EXERCISE AIM:
Print each entry in full, word for word, with no pictures in the result.

INFORMATION SUPPLIED:
----------------------------------------

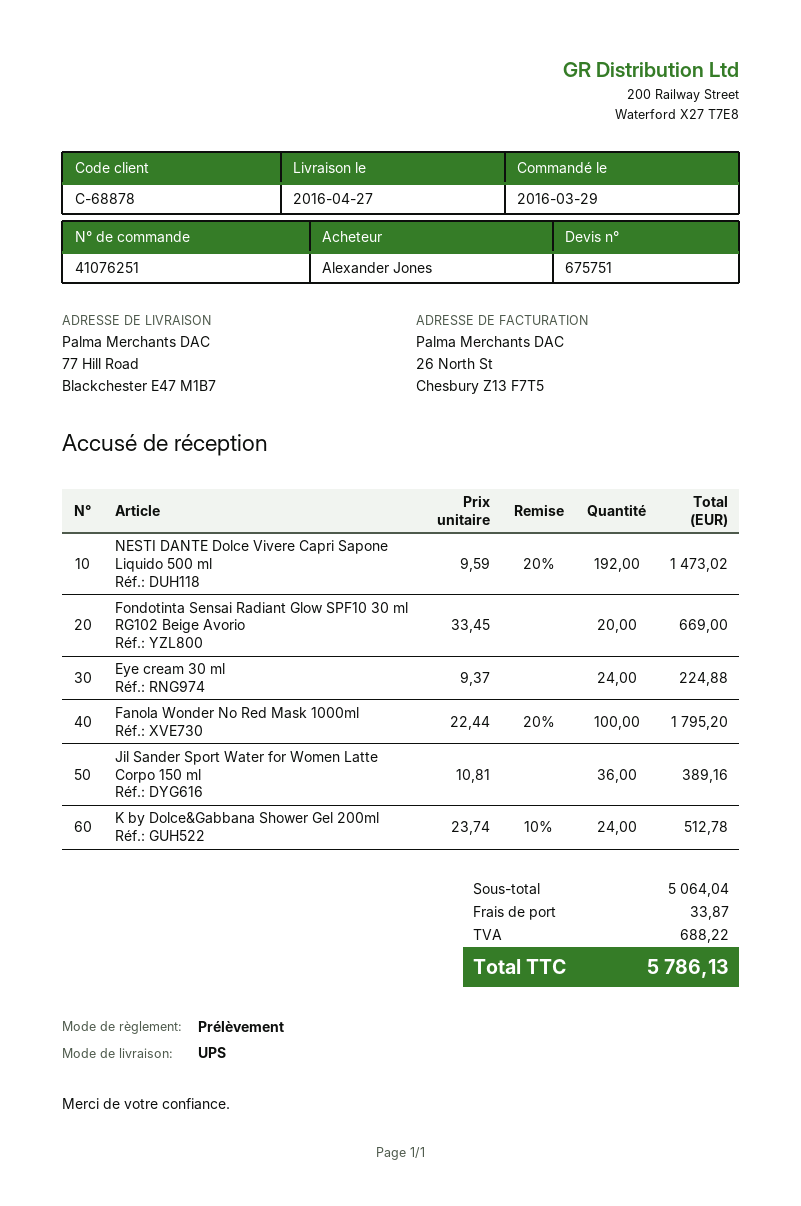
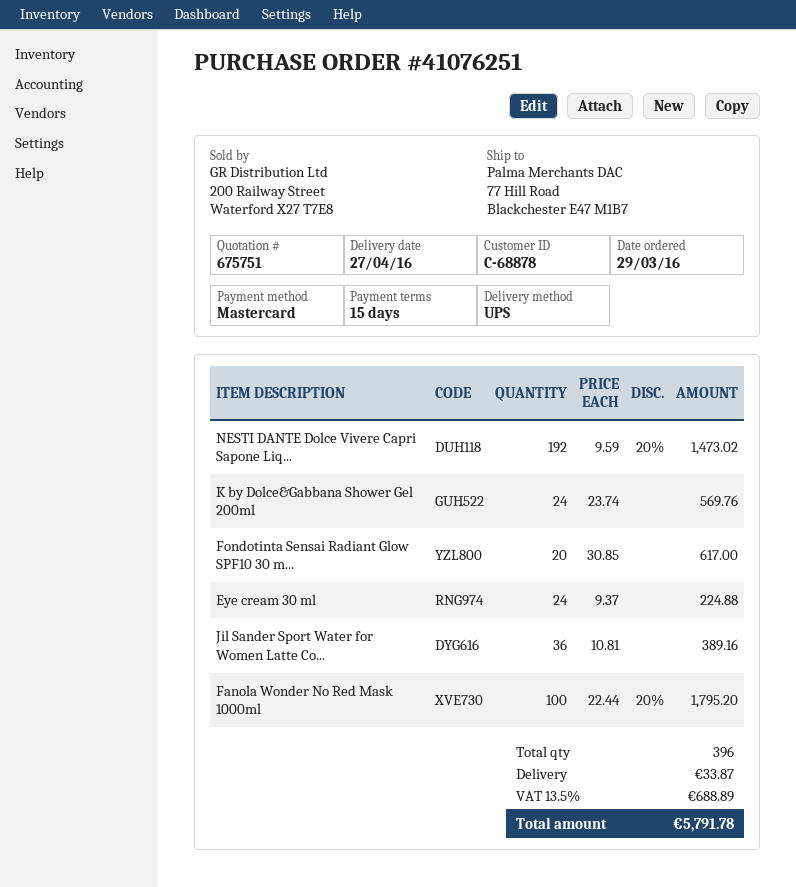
payment method: direct debit -> Mastercard
Fondotinta Sensai Radiant Glow SPF10 30 ml RG102 Beige Avorio: 20 x 33.45 = 669.00 -> 20 x 30.85 = 617.00
K by Dolce&Gabbana Shower Gel 200ml: 24 x 23.74 - 10% = 512.78 -> 24 x 23.74 = 569.76
tax: 688.22 -> 688.89
total: 5786.13 -> 5791.78

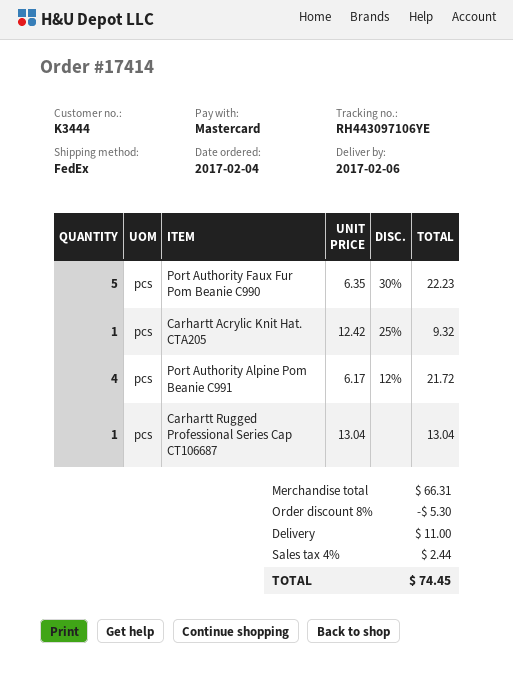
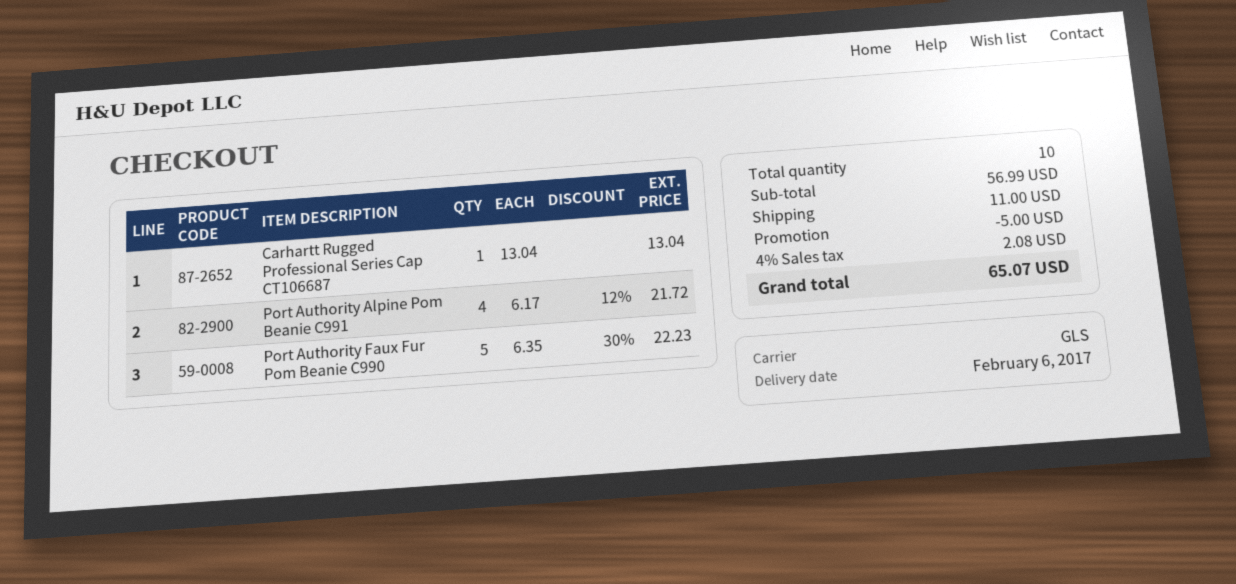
shipping method: FedEx -> GLS
Carhartt Acrylic Knit Hat. CTA205: 1 x 12.42 - 25% = 9.32 -> none
subtotal: 66.31 -> 56.99
discount: 5.30 -> 5.00
tax: 4% = 2.44 -> 4% = 2.08
total: 74.45 -> 65.07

----------------------------------------

RESPONSE AREA:
payment method: direct debit -> Mastercard
Fondotinta Sensai Radiant Glow SPF10 30 ml RG102 Beige Avorio: 20 x 33.45 = 669.00 -> 20 x 30.85 = 617.00
K by Dolce&Gabbana Shower Gel 200ml: 24 x 23.74 - 10% = 512.78 -> 24 x 23.74 = 569.76
tax: 688.22 -> 688.89
total: 5786.13 -> 5791.78

shipping method: FedEx -> GLS
Carhartt Acrylic Knit Hat. CTA205: 1 x 12.42 - 25% = 9.32 -> none
subtotal: 66.31 -> 56.99
discount: 5.30 -> 5.00
tax: 4% = 2.44 -> 4% = 2.08
total: 74.45 -> 65.07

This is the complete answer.